Barnett nodded and followed Graves inside.

The clerk at the counter looked up as the two men entered. “Can I help you?”

“There used to be a hotel named the Harris House,” Graves said, smiling. “You familiar with that?”

“No,” the clerk said, “but hold on. Jeff,” he shouted in back.

An older man walked out carrying a rag. He wiped his hands. The man was tall and lean. His hair was going to gray, and he had a neatly trimmed beard.

“Jeff’s been around these parts forever,” the clerk said.

“Do you know where the Harris House Hotel was located?” Graves asked.

“I haven’t heard that name in thirty years,” Jeff said, “since just after the War of Northern Aggression.”

“We stayed there just after the war,” Barnett offered.

“After the war,” Jeff said. “You boys Yankees?”

“No, sir,” Graves said, “rebels. I’m Dr. Henry Graves from Lometa, this here’s John Barnett of Gonzales.”

Jeff nodded. “Good. I don’t trust Yankees.”

“About the hotel,” Barnett said.

“You men are two blocks south of where the old hotel was located,” Jeff said. “The streets were all changed ’bout ten years after the war when they relaid the railroad tracks. It’s all different around here now.”

“The tracks were moved?” Graves said anxiously.

“Sure enough,” Jeff said. “This city’s been all changed around since you was last here.”

“There used to be a three-story house near the bayou,” Graves said quickly. “You know the house I mean?”

“The old Valentine place,” Jeff said. “That’s still there. Three blocks north and two blocks west.”

“Thanks a lot,” Barnett said.

“No problem,” Jeff said. “If you need some more help finding something, you just give me a shout.”

That day, Graves and Barnett searched for where the cannon were buried.

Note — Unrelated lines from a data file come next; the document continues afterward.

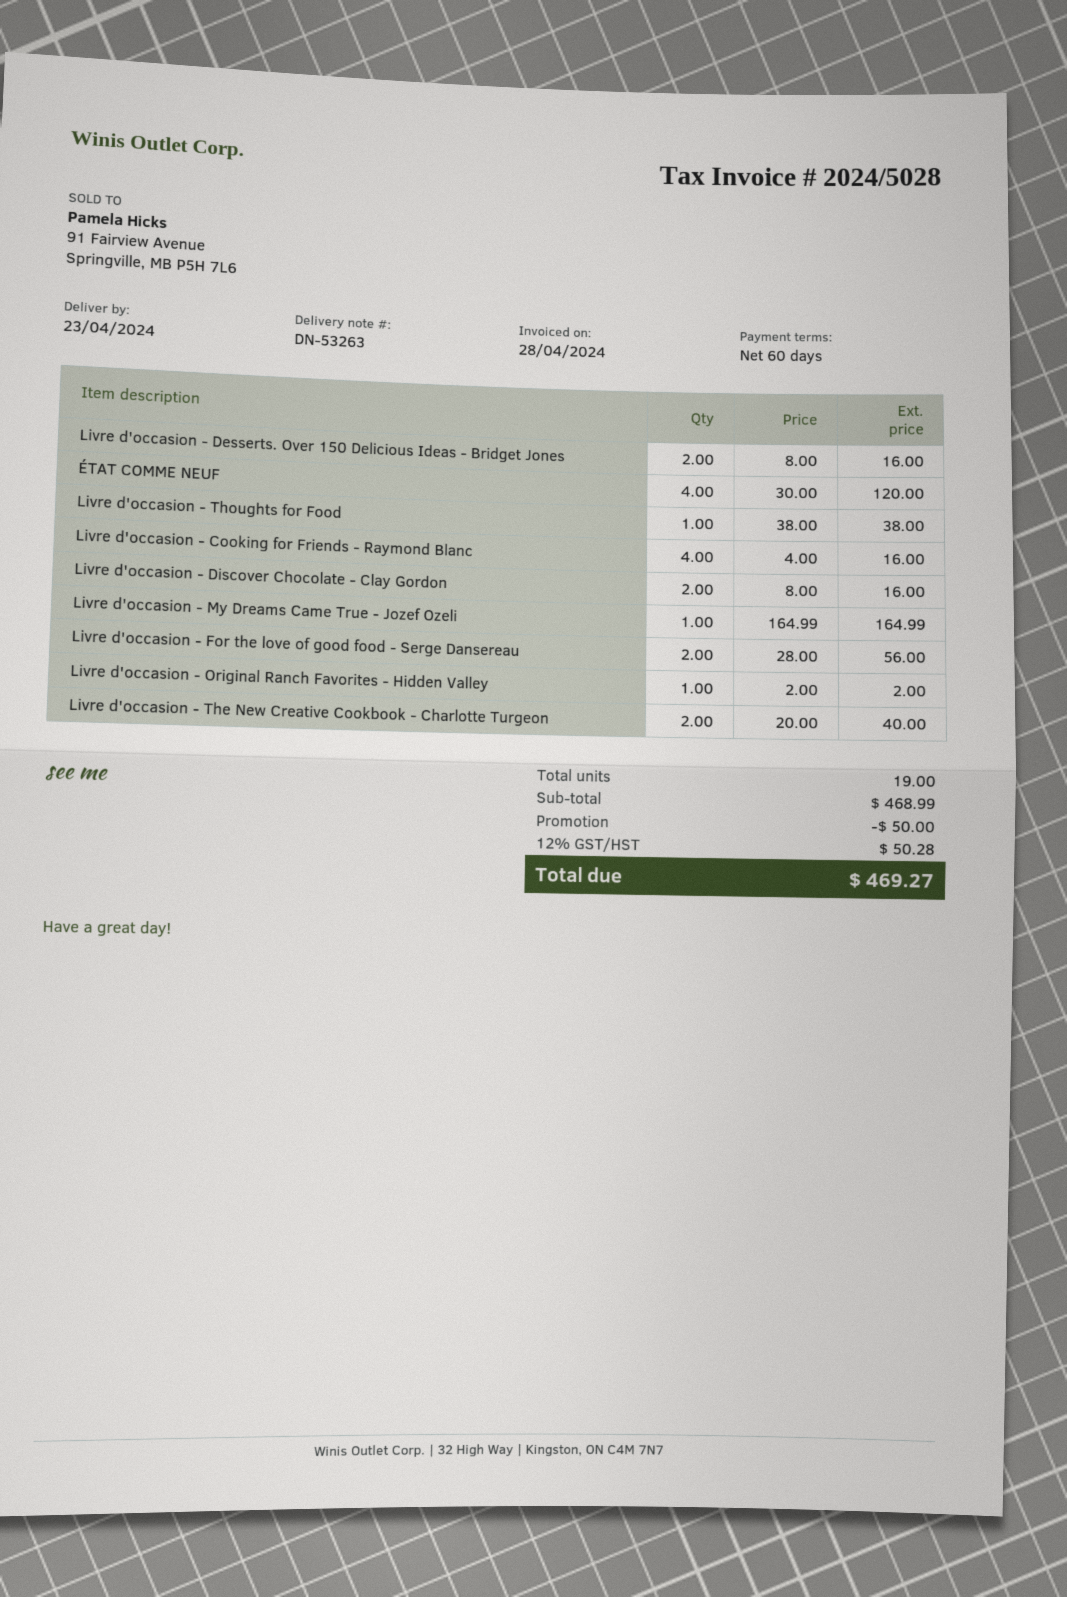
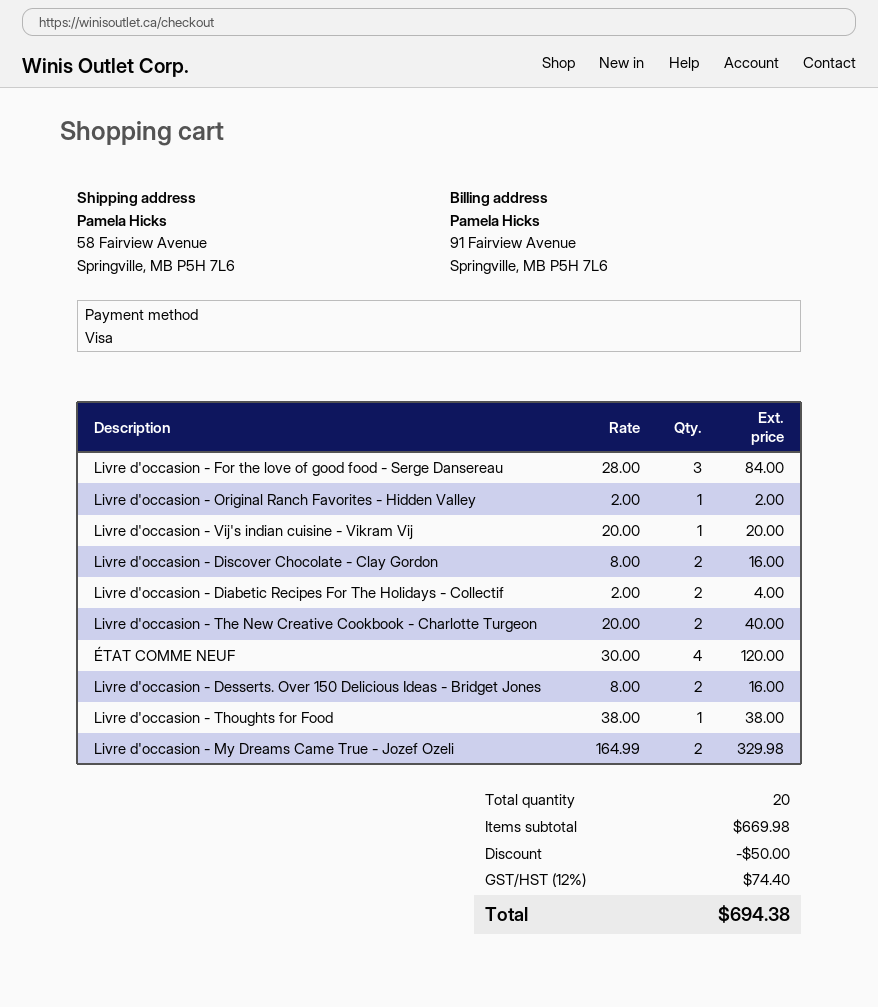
Livre d'occasion - Cooking for Friends - Raymond Blanc: 4 x 4.00 = 16.00 -> none
Livre d'occasion - My Dreams Came True - Jozef Ozeli: 1 x 164.99 = 164.99 -> 2 x 164.99 = 329.98
Livre d'occasion - For the love of good food - Serge Dansereau: 2 x 28.00 = 56.00 -> 3 x 28.00 = 84.00
Livre d'occasion - Vij's indian cuisine - Vikram Vij: none -> 1 x 20.00 = 20.00
Livre d'occasion - Diabetic Recipes For The Holidays - Collectif: none -> 2 x 2.00 = 4.00
total quantity: 19 -> 20
subtotal: 468.99 -> 669.98
tax: 12% = 50.28 -> 12% = 74.40
total: 469.27 -> 694.38

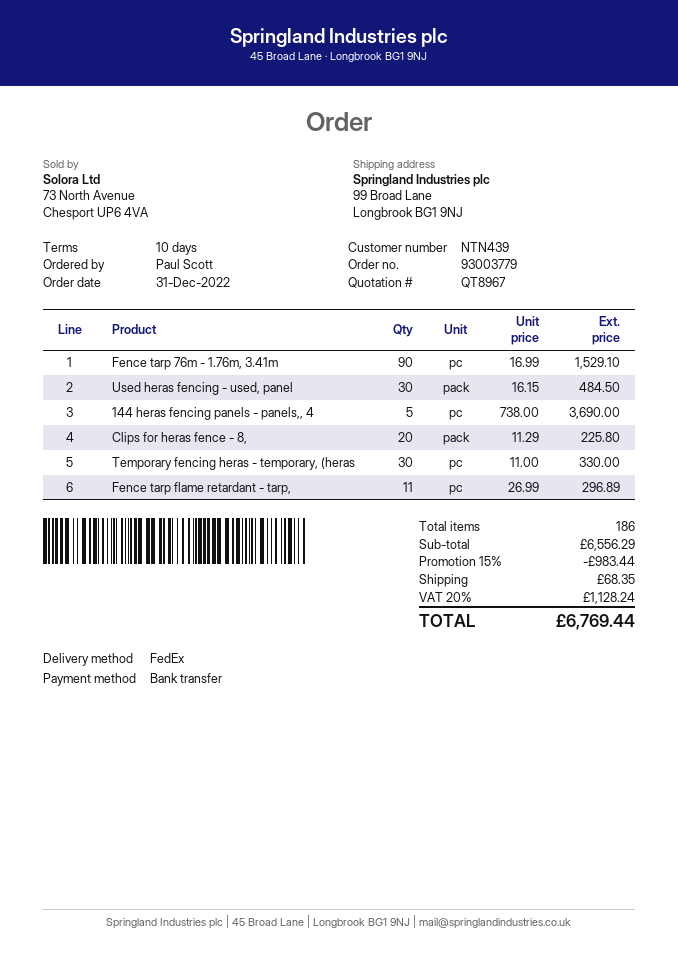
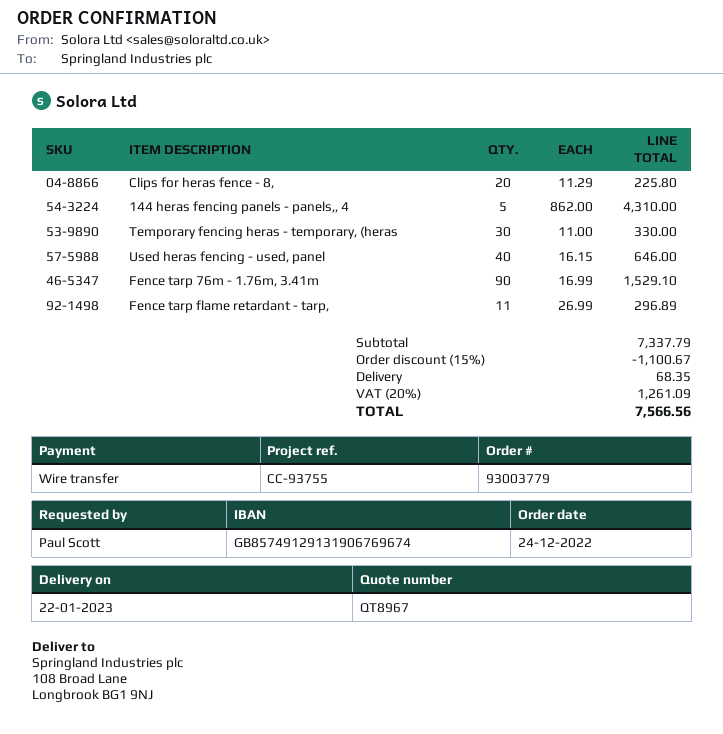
order date: 2022-12-31 -> 2022-12-24
ship to: 99 Broad Lane, Longbrook BG1 9NJ -> 108 Broad Lane, Longbrook BG1 9NJ
Used heras fencing - used, panel: 30 x 16.15 = 484.50 -> 40 x 16.15 = 646.00
144 heras fencing panels - panels,, 4: 5 x 738.00 = 3690.00 -> 5 x 862.00 = 4310.00
subtotal: 6556.29 -> 7337.79
discount: 15% = 983.44 -> 15% = 1100.67
tax: 20% = 1128.24 -> 20% = 1261.09
total: 6769.44 -> 7566.56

But that, and all subsequent searches, turned up nothing.

II

Dr. Graves, What Have You Done? 1987–1997

Every time we return from searching for the Twin Sisters cannon in Harrisburg, we swear we’ll never go back. It’s the only sane thing to do. I don’t wish to demean the good citizens of Harrisburg, but I can envision more exotic locales to spend a holiday. Why we’ve come four times to torture ourselves, I’ll never know. That we go again and again borders on psychosis, which means we have definitely lost contact with reality.

Like other searchers who have become addicted to the Twin Sisters, some of whom have looked half a lifetime, I believe that, despite the fragmentary and incoherent evidence, they are buried somewhere around Harrisburg. This isn’t all that inconceivable when you consider that I believed in the tooth fairy, Santa Claus, and virgins until my fortieth birthday.

No one really knows what happened to the famed Twin Sisters cannon that were put to good use by Sam Houston at the battle of San Jacinto. Stories circulated that they were dumped in Galveston Bay to keep them out of the hands of Union soldiers, or sent north after the war where they were melted down, or — the most fabulous tale of all — buried after the war in Harrisburg. The truth is probably lost in the mists of time.

The only good source is the eyewitness account of a Union soldier stationed in Houston who found the cannon lying in a pile with several others near his barracks. Corporal M. A. Sweetman, who was about to be mustered out of the army, wrote in his diary, on July 30, 1865:

1 saw a number of old cannon, one and perhaps more of large size, and all of them dismounted. There were no caissons, limbers nor ammunition boxes, and the guns had the appearance of having been picked up somewhere, hauled in and dumped temporarily to await removal to some other place. Among these guns were two short and very common-looking iron 24-pounders.